_Provided records_:
══════════════════════════════
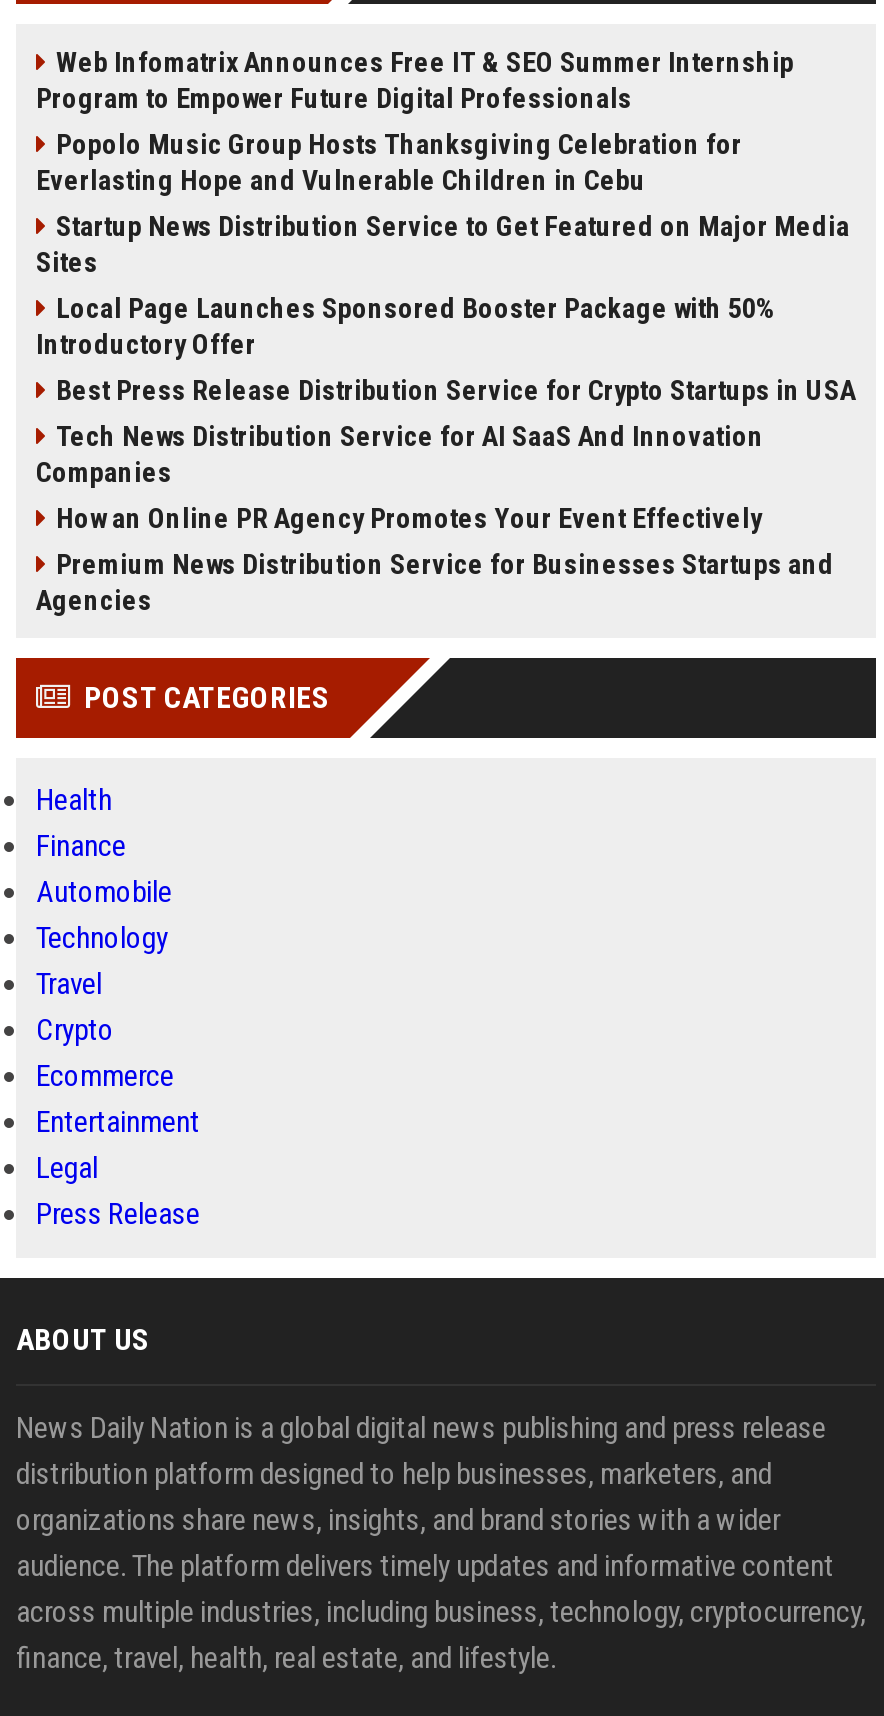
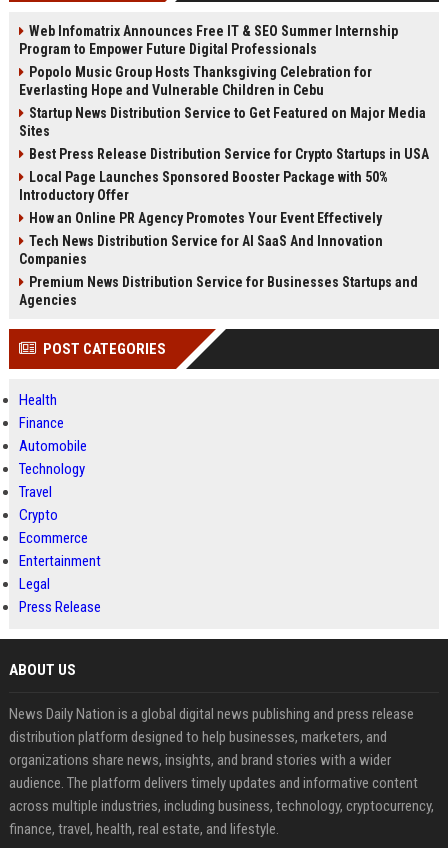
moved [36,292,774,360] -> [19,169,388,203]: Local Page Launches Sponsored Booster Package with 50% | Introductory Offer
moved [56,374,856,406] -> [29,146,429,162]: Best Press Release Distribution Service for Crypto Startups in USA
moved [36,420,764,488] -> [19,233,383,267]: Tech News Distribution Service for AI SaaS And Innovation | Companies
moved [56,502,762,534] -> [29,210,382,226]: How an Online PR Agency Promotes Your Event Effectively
══════════════════════════════
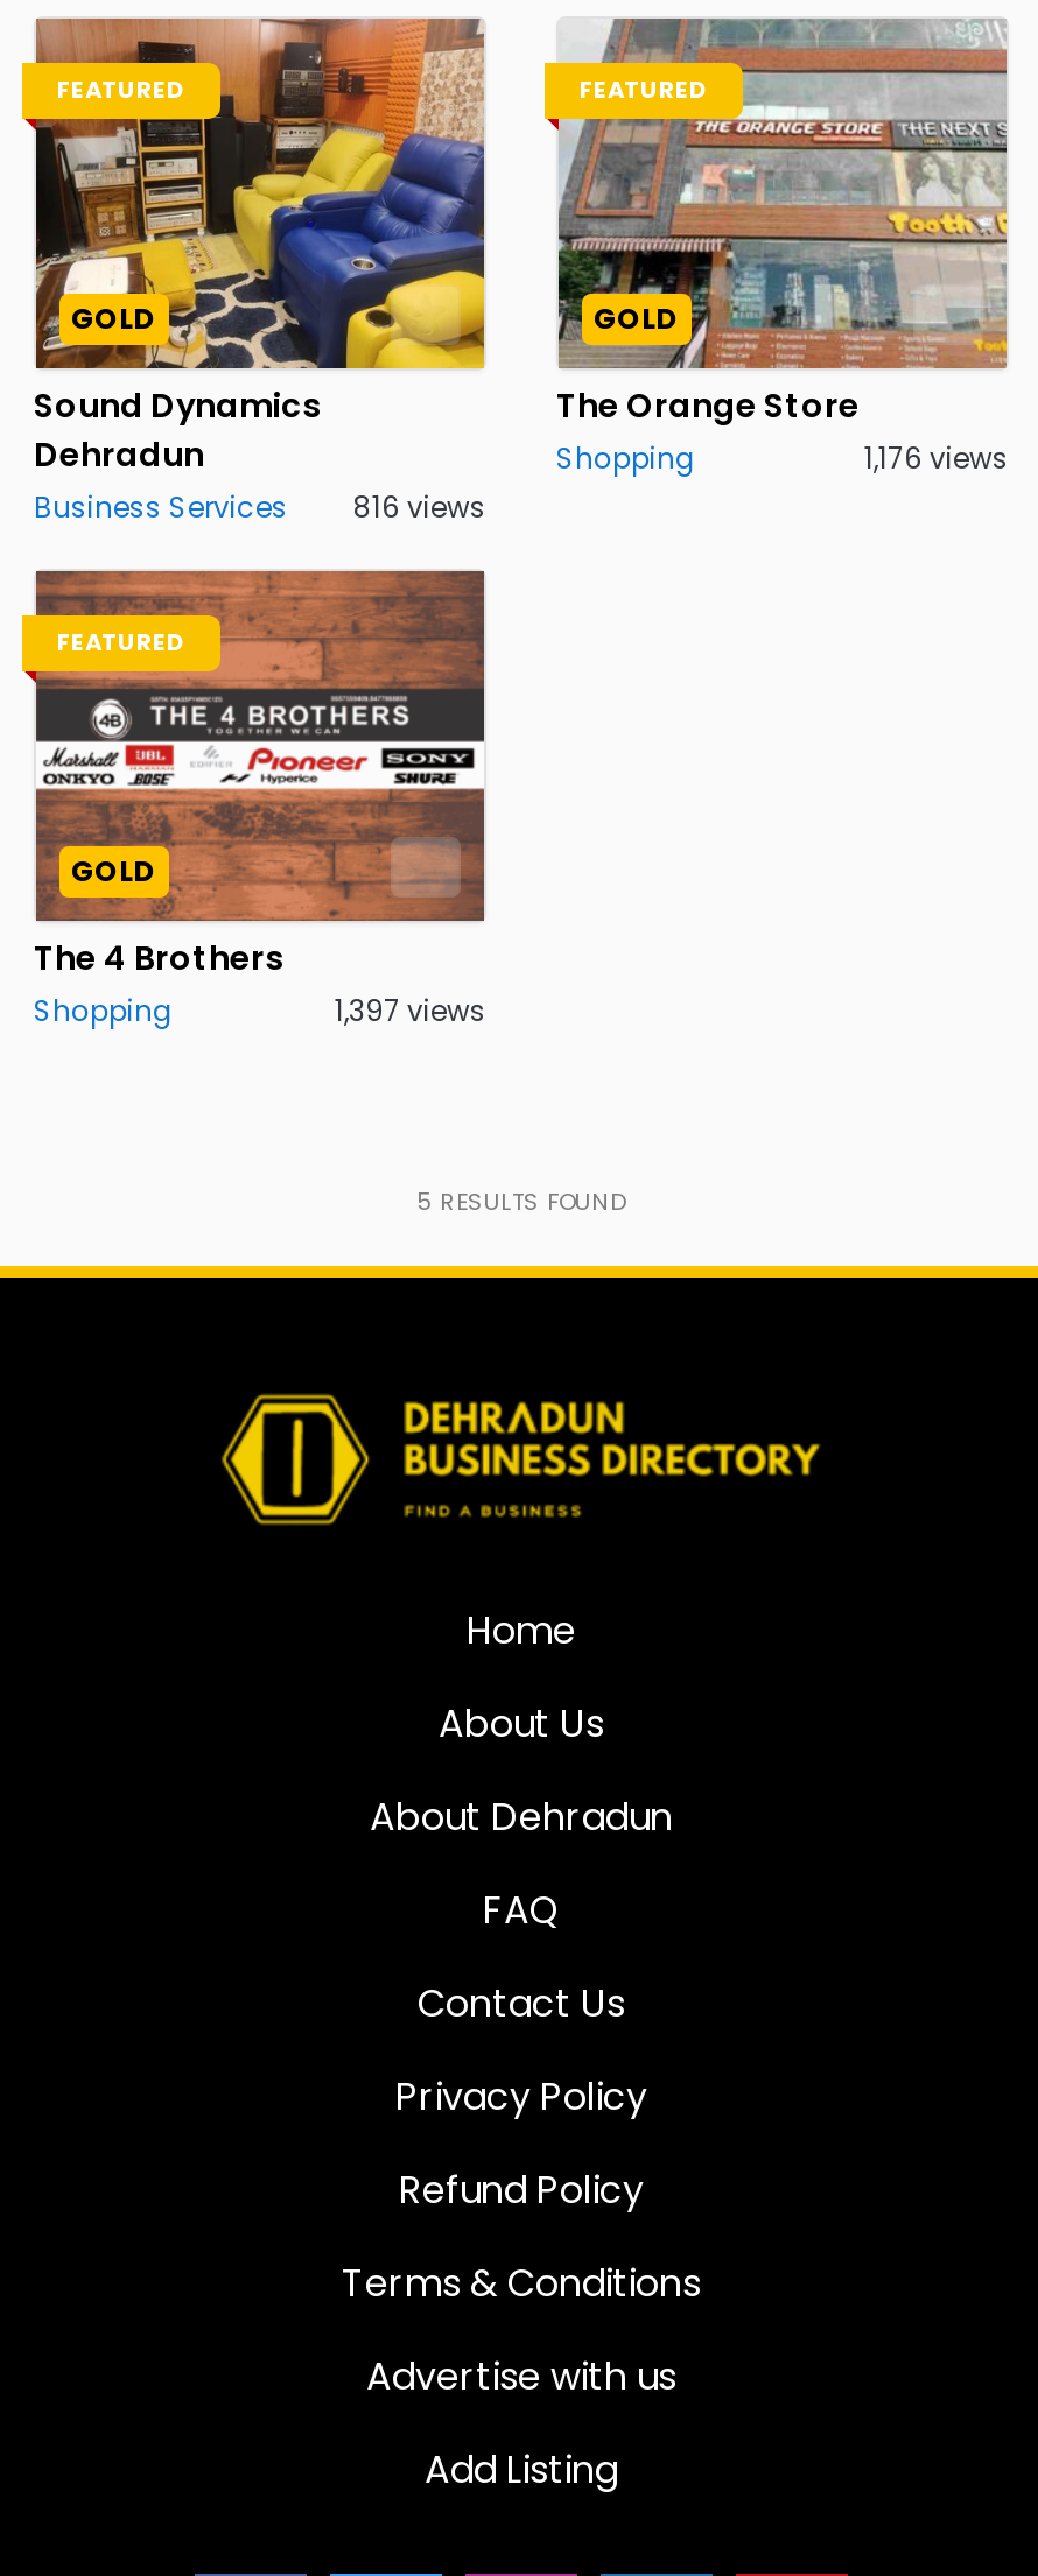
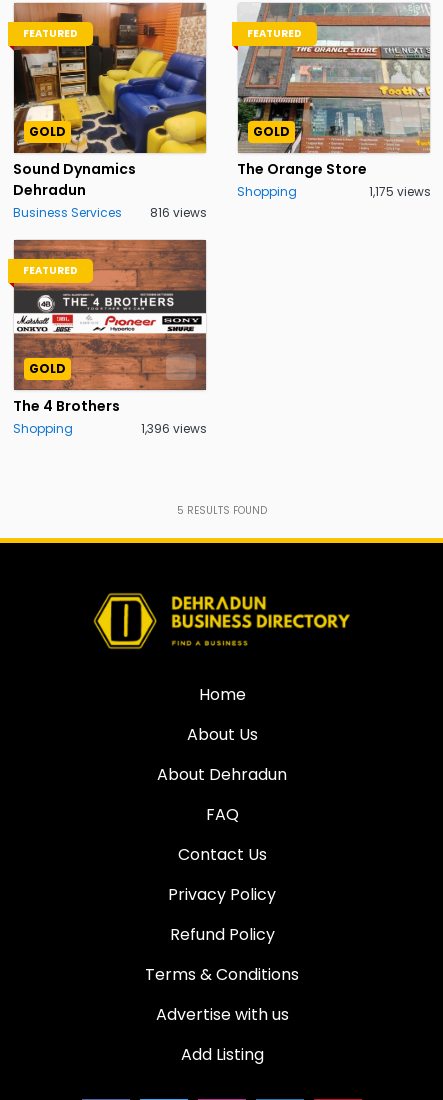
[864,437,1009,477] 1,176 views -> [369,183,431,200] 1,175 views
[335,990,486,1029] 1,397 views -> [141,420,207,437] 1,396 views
══════════════════════════════
_What to produce_: Reproduce word for word the material above, starting with the line that has "moved [36,420,764,488] ->" and stopping after the line that has "moved [56,502,762,534] ->".

_Response area_:
moved [36,420,764,488] -> [19,233,383,267]: Tech News Distribution Service for AI SaaS And Innovation | Companies
moved [56,502,762,534] -> [29,210,382,226]: How an Online PR Agency Promotes Your Event Effectively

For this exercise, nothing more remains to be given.